**Problem to solve**
Everything from the line holding "- Riesgo químico moviliza a bomberos" through the last line below is needed; please reproduce those lines exactly, adding nothing.

**Entries shown**
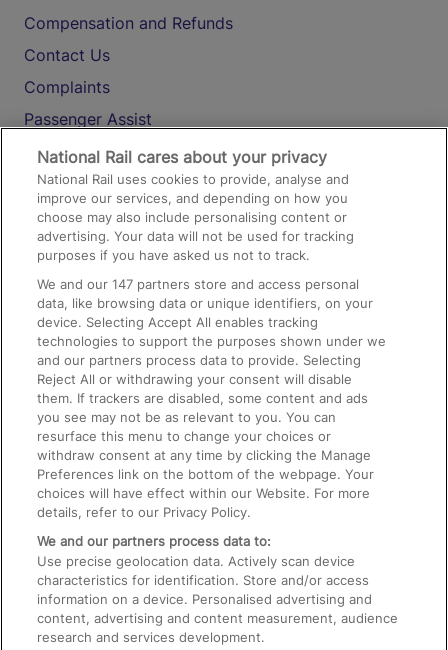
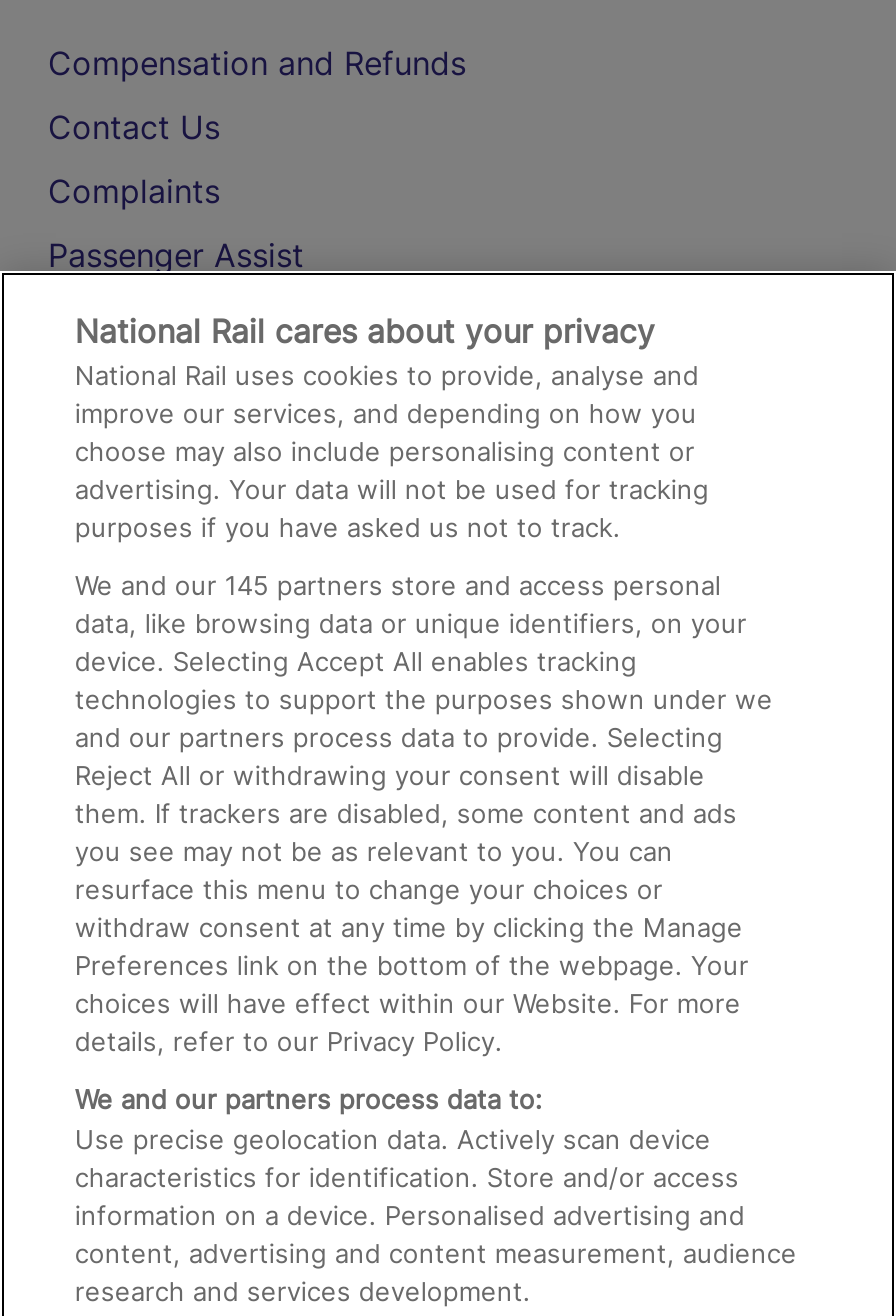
- We and our 147 partners store and access personal
+ We and our 145 partners store and access personal
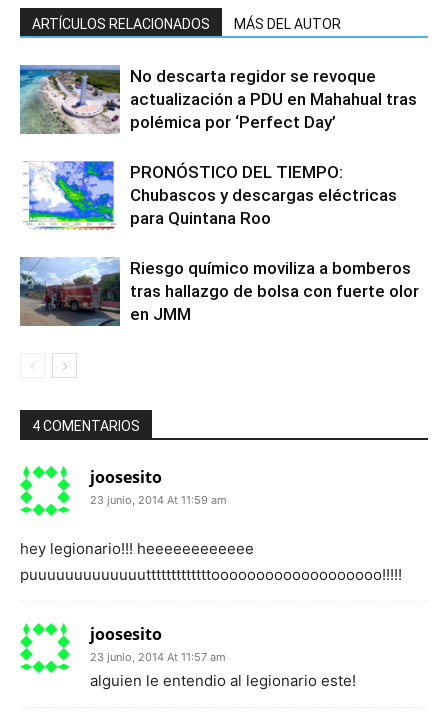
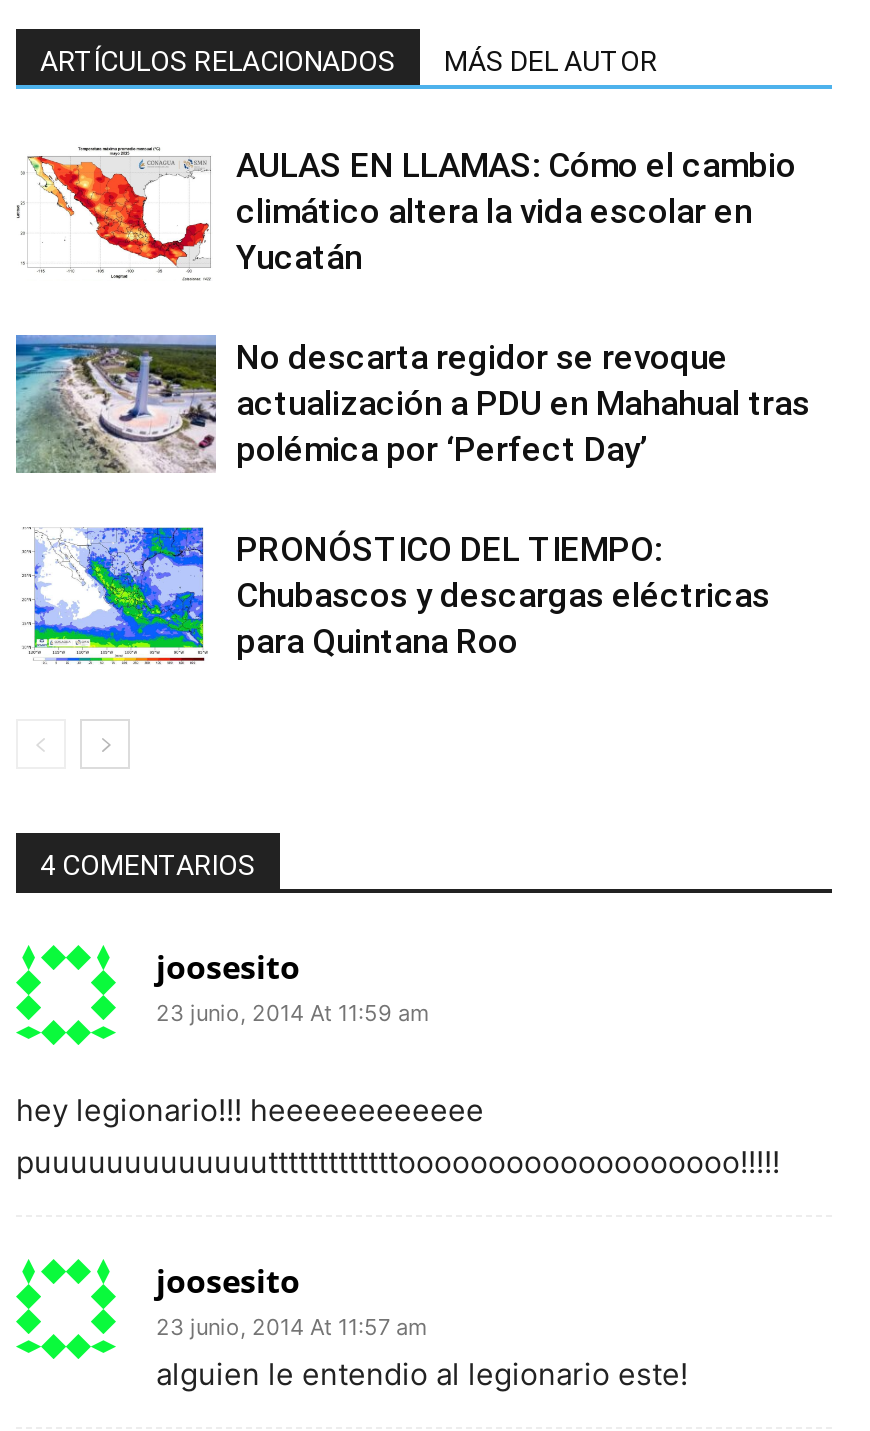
+ [image]
+ AULAS EN LLAMAS: Cómo el cambio
+ climático altera la vida escolar en
+ Yucatán

moved down: [image] | No descarta regidor se revoque | actualización a PDU en Mahahual tras | polémica por ‘Perfect Day’ | PRONÓSTICO DEL TIEMPO: | Chubascos y descargas eléctricas | para Quintana Roo

- [image]
- Riesgo químico moviliza a bomberos
- tras hallazgo de bolsa con fuerte olor
- en JMM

**Answer to this task**
- Riesgo químico moviliza a bomberos
- tras hallazgo de bolsa con fuerte olor
- en JMM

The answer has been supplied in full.